Uvere Ezinne O, Akinyemi Joshua, Sarfo Fred S, Fakunle Adekunle, Okekunle Akinkunmi Paul, Akpa Onoja, Akpalu Albert, Wahab Kolawole, Obiako Reginald, Komolafe Morenikeji, Owolabi Lukman, Osaigbovo Godwin O, Ogbole Godwin, Tiwari Hemant K, Jenkins Carolyn, Olowookere Samuel, Arulogun Oyedunni, Akpalu Josephine, Asowata Osahon J, Ibinaiye Philip, Akisanya Cynthia, Oyinloye Olalekan I, Appiah Lambert, Agunloye Atinuke M, Adeoye Abiodun M, Yaria Joseph, Lackland Daniel T, Arnett Donna, Laryea Ruth Y, Calys-Tagoe Benedict, Ogah Okechukwu S, Ogunronbi Mayowa, Isah Suleiman Y, Dambatta Hamisu A, Tagge Raelle, Balogun Olayemi, Agbogu-Ike Obiageli U, Akinyemi Rufus, Ovbiagele Bruce, Owolabi Mayowa
Department of Medicine, University of Ibadan, Nigeria.

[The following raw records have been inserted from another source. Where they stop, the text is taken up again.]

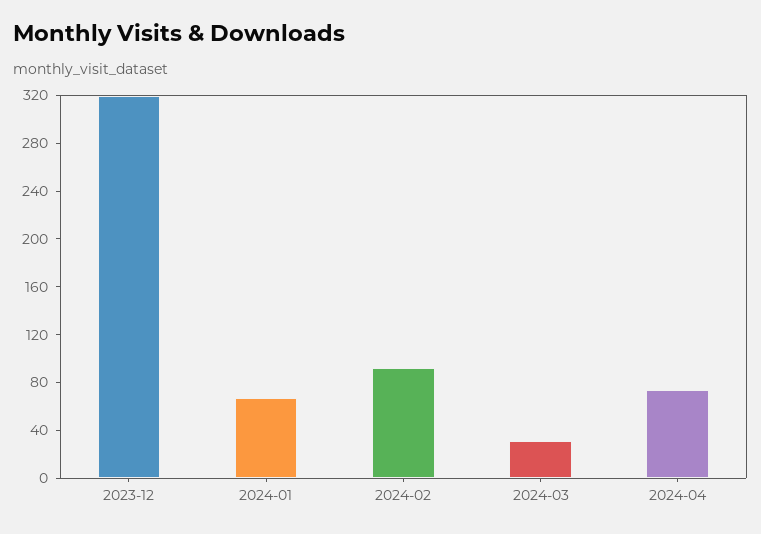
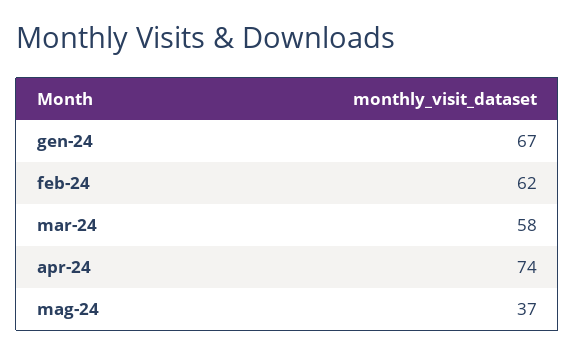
2023-12: 320 -> none
2024-02: 90 -> 62
2024-03: 30 -> 58
mag-24: none -> 37

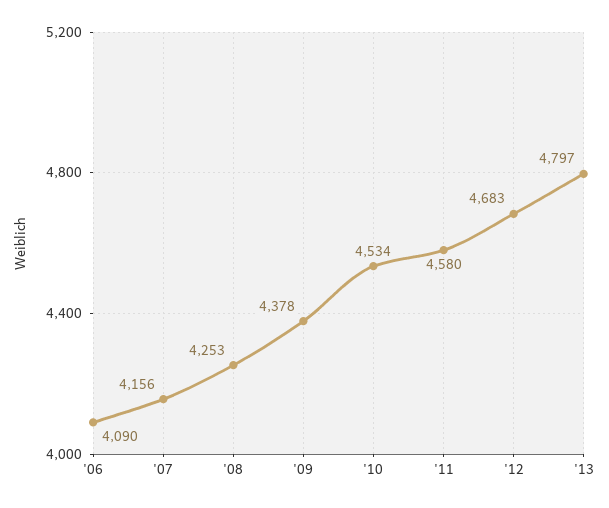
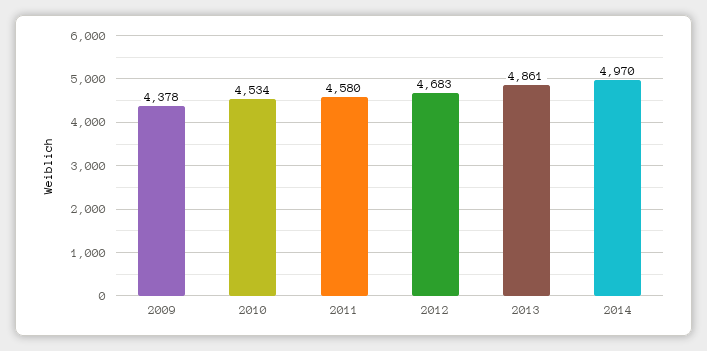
'06: 4090 -> none
'07: 4156 -> none
'08: 4253 -> none
'13: 4797 -> 4861
2014: none -> 4970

Department of Health Promotion and Education, University of Ibadan, Nigeria.
eNeurologicalSci. 2025 Jun 11;40:100573. doi: 10.1016/j.ensci.2025.100573. eCollection 2025 Sep.

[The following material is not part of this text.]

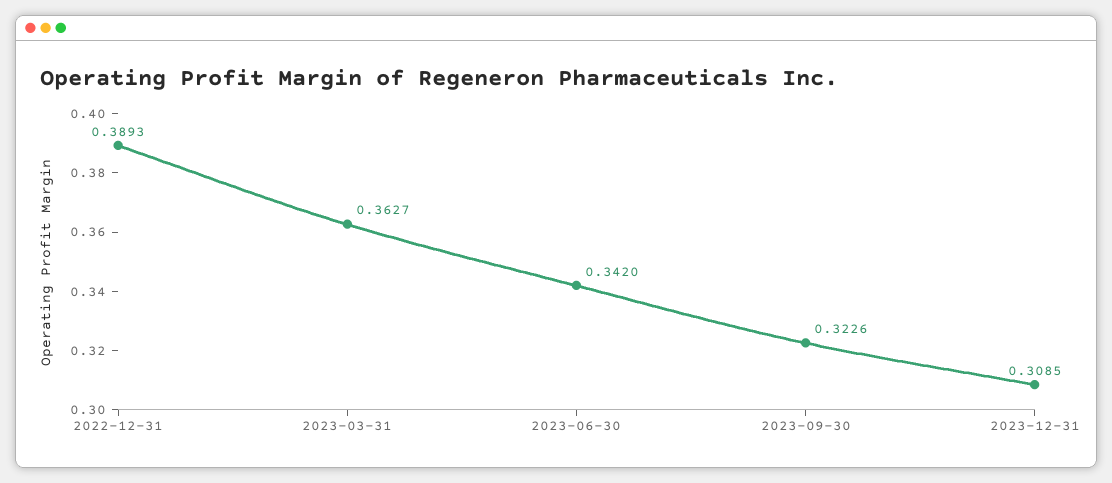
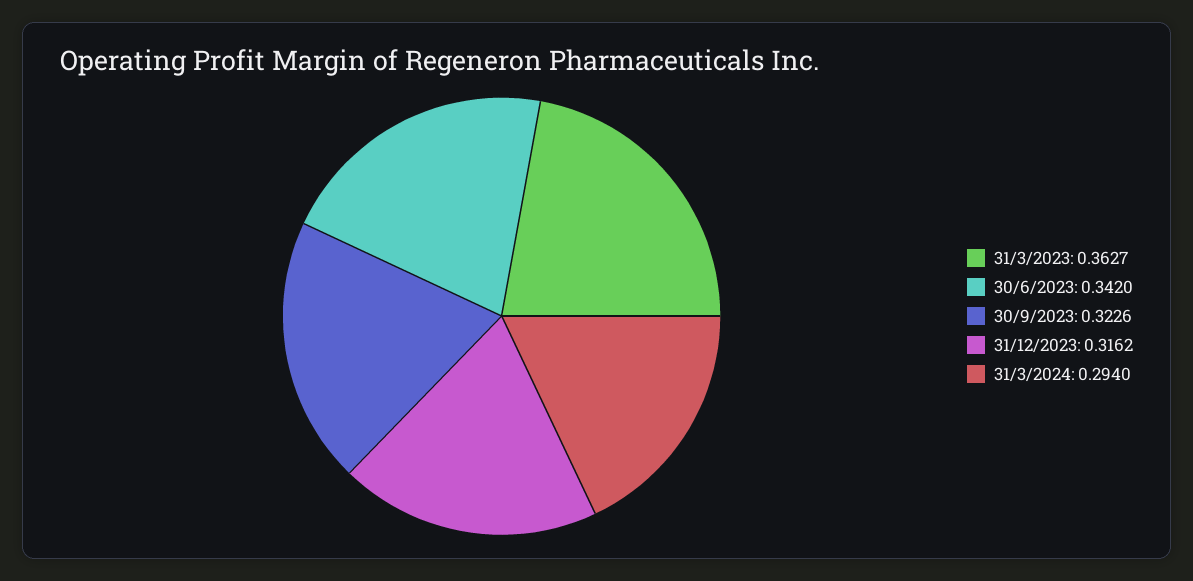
2022-12-31: 0.3893 -> none
2023-12-31: 0.3085 -> 0.3162
31/3/2024: none -> 0.294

Several factors have been independently associated with stroke occurrence globally. However, the association between sedative use and stroke risk is yet to be established in West Africa.
To assess the association between sedatives and stroke among West Africans.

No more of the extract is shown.